- Born: 29 June 1948 (age 78) Radom, Poland
- Citizenship: Polish
- Education: Gdańsk University of Technology
- Awards: Ribbon
- Scientific career
- Fields: Economics of small and medium-sized enterprises.

= Piotr Dominiak =

Polish economist

Piotr Jan Dominiak (born in Radom, Poland, 29 June 1948) is a Polish economist, full professor of Gdańsk University of Technology. Vice-rector since 2016.

== Career ==
Piotr Dominiak graduated in Economy at the University of Warsaw (1971), where he also obtained his doctorate (1976) and habilitation (1989). He received the title of Professor in 2005. He has been working at Gdańsk University of Technology since 1971.
1991-1993 director of the Institute of Economic Sciences and Humanities at Gdańsk University of Technology (GUT). Dean of the Faculty of Management and Economics at GUT 1993-1999 and 2005–2012, Head of the Department of Economic Sciences at GUT 1999-2000 and 2014–2016. Vice-Rector for Internationalisation and Innovation of Gdańsk University of Technology since 1 September 2016.

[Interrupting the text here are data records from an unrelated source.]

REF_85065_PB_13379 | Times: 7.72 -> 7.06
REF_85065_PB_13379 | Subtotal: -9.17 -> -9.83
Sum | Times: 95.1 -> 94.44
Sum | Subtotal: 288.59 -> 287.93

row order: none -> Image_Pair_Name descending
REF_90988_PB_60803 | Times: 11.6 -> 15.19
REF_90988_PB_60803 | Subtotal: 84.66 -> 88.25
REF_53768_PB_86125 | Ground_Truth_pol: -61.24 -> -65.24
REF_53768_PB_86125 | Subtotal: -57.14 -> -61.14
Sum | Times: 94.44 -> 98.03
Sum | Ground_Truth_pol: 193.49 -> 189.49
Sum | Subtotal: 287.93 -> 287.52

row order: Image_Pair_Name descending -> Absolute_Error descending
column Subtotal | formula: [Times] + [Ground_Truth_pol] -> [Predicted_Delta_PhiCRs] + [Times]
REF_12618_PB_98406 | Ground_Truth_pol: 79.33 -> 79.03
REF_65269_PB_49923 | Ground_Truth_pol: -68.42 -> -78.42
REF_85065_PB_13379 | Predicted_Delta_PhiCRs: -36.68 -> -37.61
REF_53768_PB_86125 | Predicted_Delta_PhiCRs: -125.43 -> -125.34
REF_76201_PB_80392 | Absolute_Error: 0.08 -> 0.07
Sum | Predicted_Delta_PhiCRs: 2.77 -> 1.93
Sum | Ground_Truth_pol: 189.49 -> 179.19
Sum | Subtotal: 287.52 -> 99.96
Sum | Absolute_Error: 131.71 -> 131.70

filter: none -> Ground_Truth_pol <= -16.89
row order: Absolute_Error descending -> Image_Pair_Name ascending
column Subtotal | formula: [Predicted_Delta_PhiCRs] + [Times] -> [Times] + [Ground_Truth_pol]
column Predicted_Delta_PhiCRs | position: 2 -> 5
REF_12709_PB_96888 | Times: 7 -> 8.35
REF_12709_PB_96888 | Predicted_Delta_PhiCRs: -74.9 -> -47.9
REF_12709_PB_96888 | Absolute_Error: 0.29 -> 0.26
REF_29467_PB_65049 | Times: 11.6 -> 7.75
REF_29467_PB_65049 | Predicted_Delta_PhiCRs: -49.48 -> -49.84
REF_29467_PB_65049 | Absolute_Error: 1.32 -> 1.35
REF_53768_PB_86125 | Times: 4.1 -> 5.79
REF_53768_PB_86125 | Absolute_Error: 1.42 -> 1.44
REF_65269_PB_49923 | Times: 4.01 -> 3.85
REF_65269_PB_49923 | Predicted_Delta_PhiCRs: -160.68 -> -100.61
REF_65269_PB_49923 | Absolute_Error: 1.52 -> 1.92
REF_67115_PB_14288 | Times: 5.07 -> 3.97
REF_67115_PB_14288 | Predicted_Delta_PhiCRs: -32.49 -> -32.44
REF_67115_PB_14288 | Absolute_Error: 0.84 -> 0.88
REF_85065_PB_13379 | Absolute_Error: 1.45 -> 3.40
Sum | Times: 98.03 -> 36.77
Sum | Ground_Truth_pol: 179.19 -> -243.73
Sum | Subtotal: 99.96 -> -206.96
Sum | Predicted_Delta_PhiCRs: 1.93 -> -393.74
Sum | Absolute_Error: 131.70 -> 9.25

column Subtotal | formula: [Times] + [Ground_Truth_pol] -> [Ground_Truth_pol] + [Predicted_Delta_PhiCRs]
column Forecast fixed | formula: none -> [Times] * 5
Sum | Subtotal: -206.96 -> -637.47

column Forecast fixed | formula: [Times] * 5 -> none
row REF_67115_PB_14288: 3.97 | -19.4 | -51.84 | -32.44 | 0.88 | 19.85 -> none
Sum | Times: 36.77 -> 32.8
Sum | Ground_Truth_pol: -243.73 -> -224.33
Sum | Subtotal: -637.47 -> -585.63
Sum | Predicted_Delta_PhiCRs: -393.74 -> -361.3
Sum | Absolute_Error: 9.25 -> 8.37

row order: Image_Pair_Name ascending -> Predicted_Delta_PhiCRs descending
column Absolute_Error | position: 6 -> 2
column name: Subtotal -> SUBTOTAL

== Research interests and positions ==
Main field of interest is the economics of small and medium-sized enterprises. The author of about 100 scientific publications. Piotr Dominiak headed the four editions of the Pomeranian Economic Observatory. The initiator of English-language studies and of foreign student recruitment for the Faculty of Management and Economics at GUT. Previously a member of the Economics Committee of the Polish Academy of Sciences (2007–2012), expert (2005–2008) and member of the National Accreditation Commission (2008–2011), member of the board of the Gdańsk Branch of the Polish Economic Society. Currently a member of the Scientific Research Centre of the Polish Agency for Enterprise Development, of the Council of the Historical Museum of Gdansk, of the team of advisors for "Pomerania Employers", and of the Council "Study of conditions and directions of spatial development of the city of Gdansk."

Author of approximately 200 journalistic articles and more than 1,000 columns "Cruises on the economy" in "Dziennik Bałtycki". Member of the Rotary Club of Gdańsk-Sopot-Gdynia. Since 2000 has been organising the competitions for the Prize of Małgorzata Dominiak for the best biology students from the province of Pomerania.

== Awards ==
Winner of two awards of the Department of Social Economy and Public Benefit, two awards of the Ministry of Science and Higher Education, several prizes of the Rector GUT. He was awarded the Gold Cross of Merit, Medal of the Commission of National Education, the Gold Medal of the Polish Economic Society, Medal of "Solidarity", the Medal "Rebels at the Gdańsk University of Technology 1945-1989", Medal of Paul Harris Fellow.